Since World-Wide Volkswagen, lower courts have been confronted with
cases in which the defendant acted by placing a product in the stream of
commerce, and the stream eventually swept defendants product into the
forum State, but the defendant did nothing else to purposefully avail itself
of the market in the forum State. Some courts have understood the Due
Process Clause, as interpreted in World-Wide Volkswagen, to allow an
exercise of personal jurisdiction to be based on no more than the
defendants act of placing the product in the stream of commerce.

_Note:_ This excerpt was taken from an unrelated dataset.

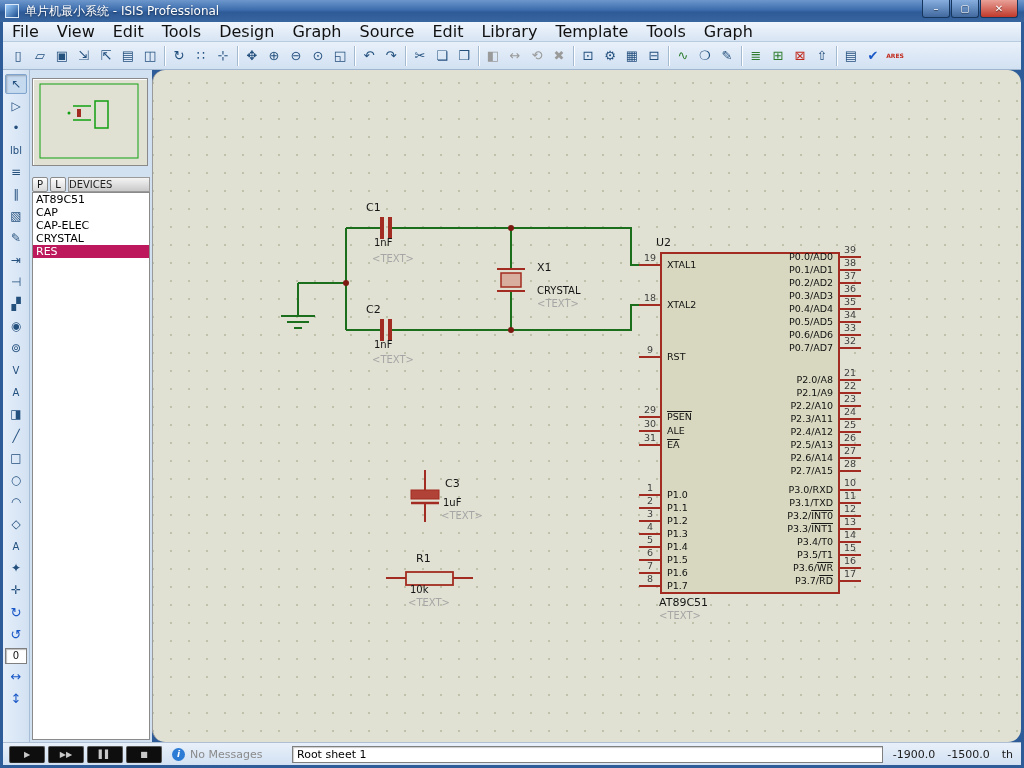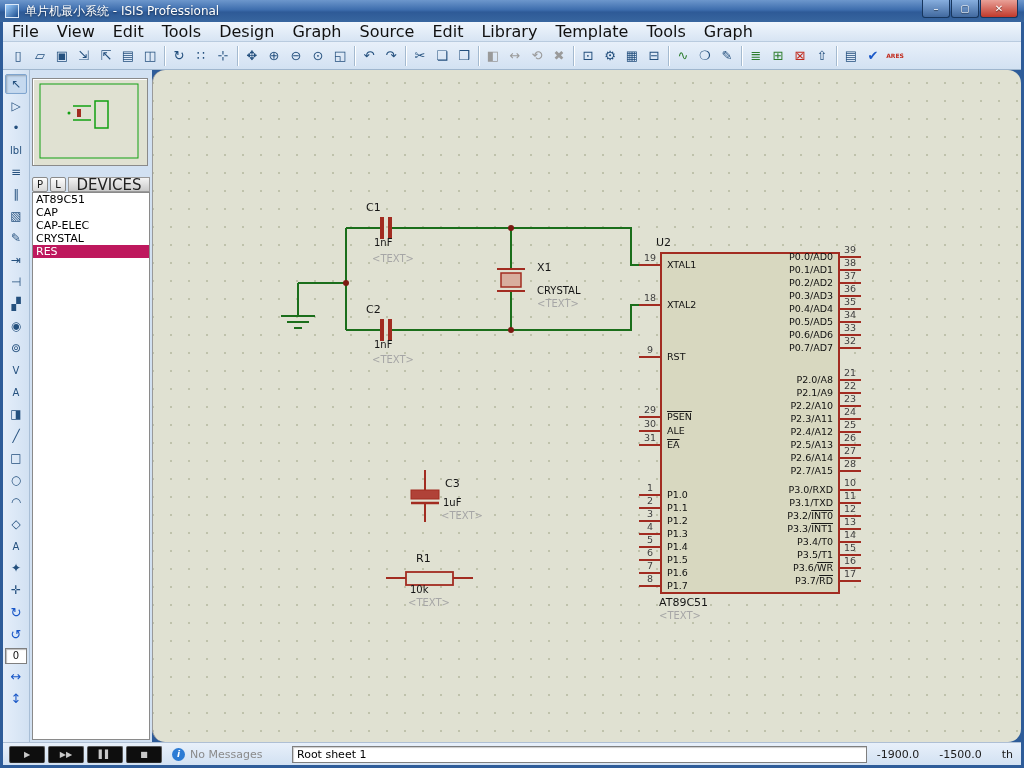"DEVICES" .dev-header { font-size: 15px -> 10px; text-align: center -> left }
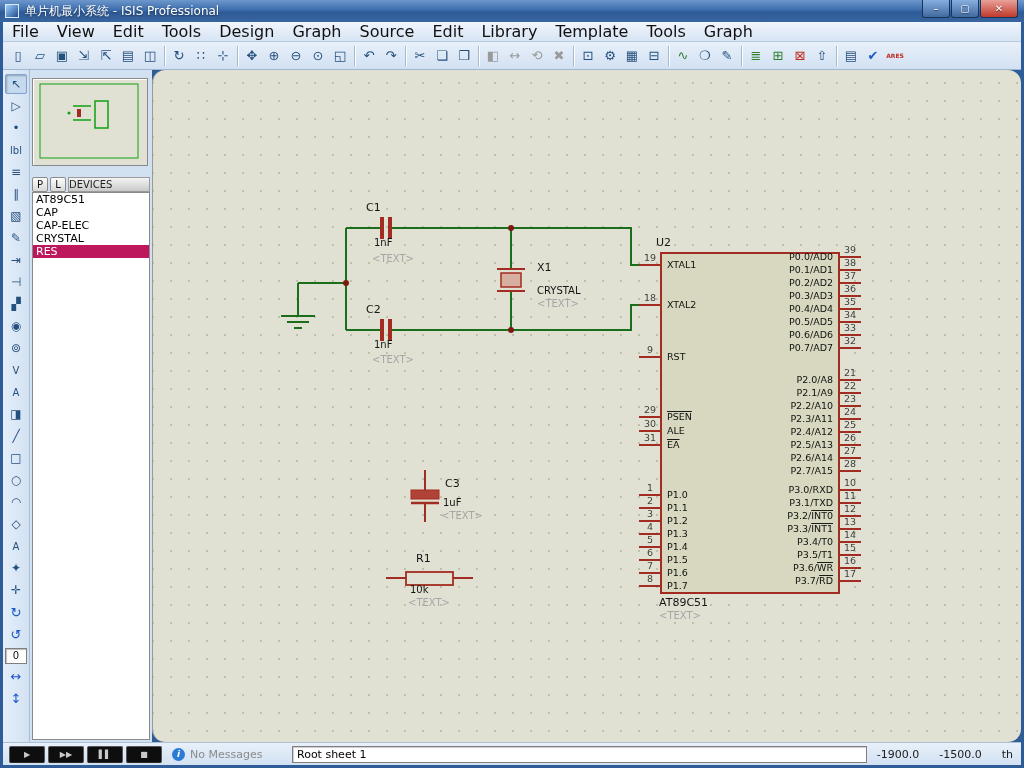"-1900.0" .coords { gap: 20px -> 12px }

Other
courts have understood the Due Process Clauseto require the action of
the defendant to be more purposefully directed at the forum State than the
mere act of placing a product in the stream of commerce. . . .
We now find this latter position to be consonant with the requirements of
due process. The substantial connection between the defendant and the
forum State necessary for a finding of minimum contacts must come about
by an action of the defendant purposefully directed toward the forum
State. The placement of a product into the stream of commerce, without
more, is not an act of the defendant purposefully directed toward the forum
State. Additional conduct of the defendant may indicate an intent or
purpose to serve the market in the forum State, for example, designing the
product for the market in the forum State, advertising in the forum State,
establishing channels for providing regular advice to customers in the
forum State, or marketing the product through a distributor who has
agreed to serve as the sales agent in the forum State. But a defendants
awareness that the stream of commerce may or will sweep the product into
the forum State does not convert the mere act of placing the product into
the stream into an act purposefully directed toward the forum State.
[Even if Asahi was aware that its products may end up in California,]
respondents have not demonstrated any action by Asahi to purposefully
avail itself of the California market. Asahi does not do business in
California. It has no office, agents, employees, or property in California. It
does not advertise or otherwise solicit business in California. It did not
create, control, or employ the distribution system that brought its valves to
California. Cf. There is no evidence that Asahi designed its product in
anticipation of sales in California. On the basis of these facts, the exertion
of personal jurisdiction over Asahi by the Superior Court of California
exceeds the limits of due process.
B
The strictures of the Due Process Clause forbid a state court to exercise
personal jurisdiction over Asahi under circumstances that would offend
traditional notions of fair play and substantial justice. International
Shoe Co.; quoting Milliken v. Meyer.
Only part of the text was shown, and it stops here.